# Work instructions
Go through the entries and say how many lines contain the string "height". The number is the whole answer.

# Dataset items
• • •

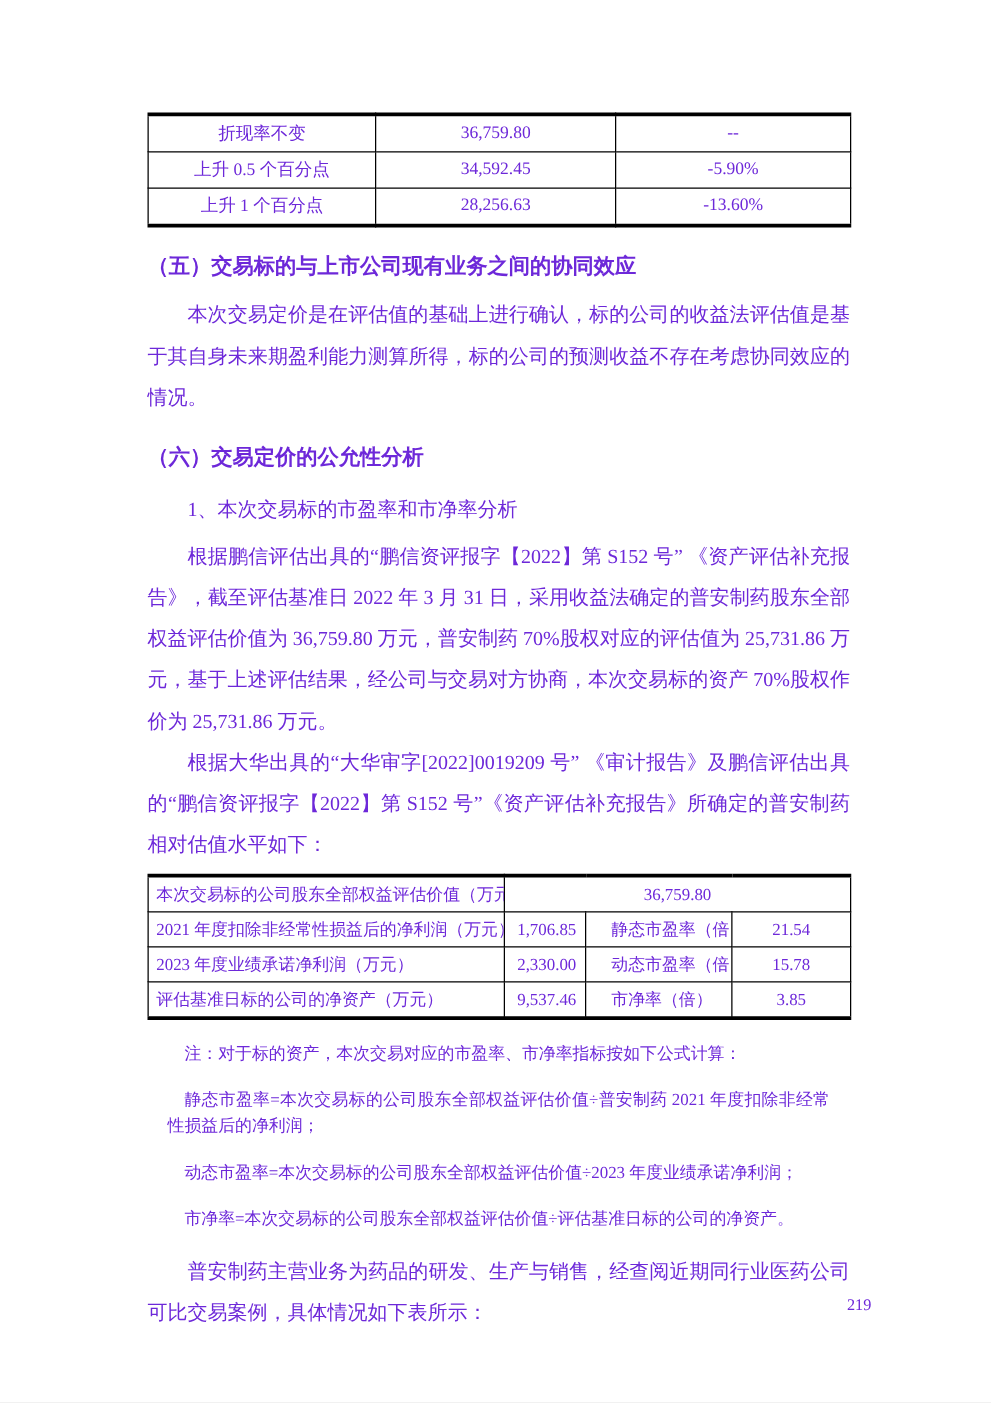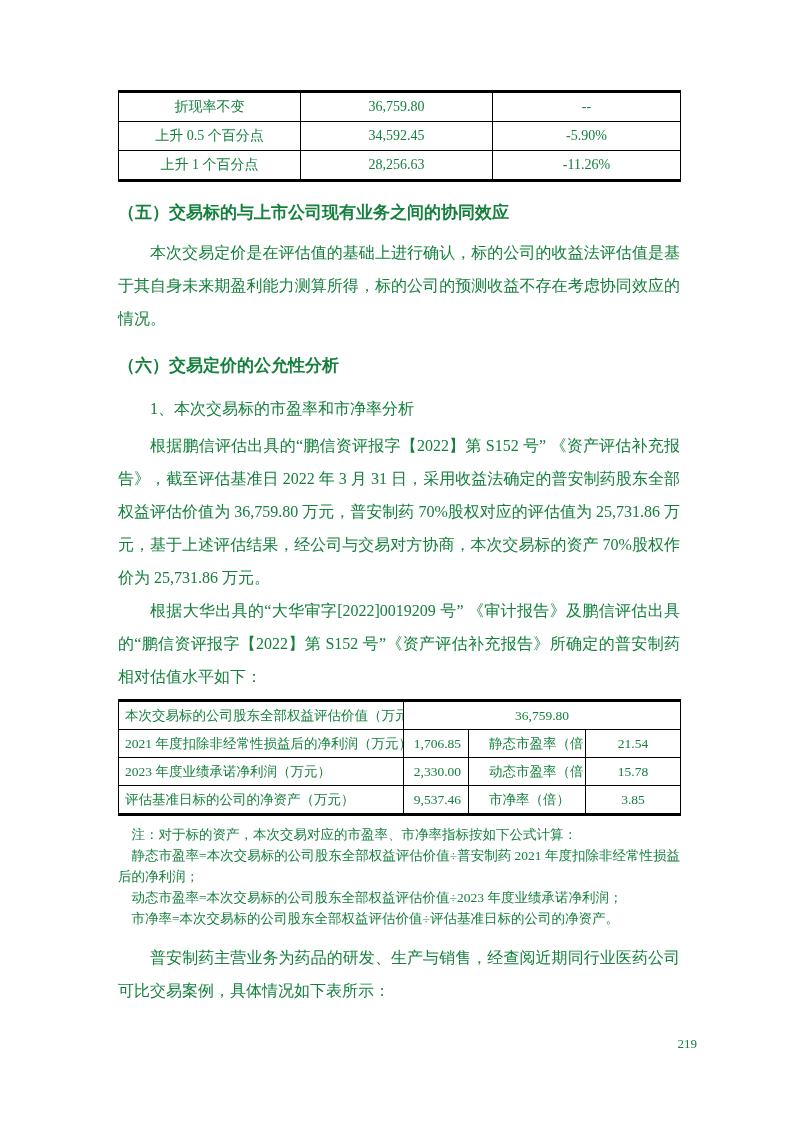--- a/index.html
+++ b/index.html
@@ -3,21 +3,21 @@
 <meta charset="utf-8">
 <style>
   html,body{margin:0;padding:0;background:#e8e8e8;}
   .page{
     position:relative;
     width:793px;height:1122px;
     background:#ffffff;
     margin:0 auto;
     overflow:hidden;
     font-family:"Liberation Serif","DejaVu Serif",serif;
-    color:#15803d;
+    color:#6d28d9;
   }
   .content{
     position:absolute;
     left:118px;top:90px;
     width:562px;
   }
   
   table{
     border-collapse:collapse;
     width:562px;
@@ -63,21 +63,21 @@
     line-height:20px;
     text-indent:2em;
     margin:22px 0 0 0;
   }
   .notes{
     margin-top:8px;
     font-size:13.5px;
     line-height:21px;
   }
   .notes p{
-    margin:0;
+    margin:16px;
     text-align:justify;
     text-indent:1em;
   }
   .page-number{
     position:absolute;
     right:96px;top:1036px;
     font-size:13px;
   }
 </style>
 </head>
@@ -99,21 +99,21 @@
           <td>--</td>
         </tr>
         <tr>
           <td>上升 0.5 个百分点</td>
           <td>34,592.45</td>
           <td>-5.90%</td>
         </tr>
         <tr>
           <td>上升 1 个百分点</td>
           <td>28,256.63</td>
-          <td>-11.26%</td>
+          <td>-13.60%</td>
         </tr>
       </tbody>
     </table>
 
     <div class="h-major">（五）交易标的与上市公司现有业务之间的协同效应</div>
     <p class="body-p" style="margin-top:12px">本次交易定价是在评估值的基础上进行确认，标的公司的收益法评估值是基于其自身未来期盈利能力测算所得，标的公司的预测收益不存在考虑协同效应的情况。</p>
 
     <div class="h-major">（六）交易定价的公允性分析</div>
     <p class="sub-head">1、本次交易标的市盈率和市净率分析</p>
     <p class="body-p">根据鹏信评估出具的“鹏信资评报字【2022】第 S152 号” 《资产评估补充报告》，截至评估基准日 2022 年 3 月 31 日，采用收益法确定的普安制药股东全部权益评估价值为 36,759.80 万元，普安制药 70%股权对应的评估值为 25,731.86 万元，基于上述评估结果，经公司与交易对方协商，本次交易标的资产 70%股权作价为 25,731.86 万元。</p>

• • •

# Expected answer
3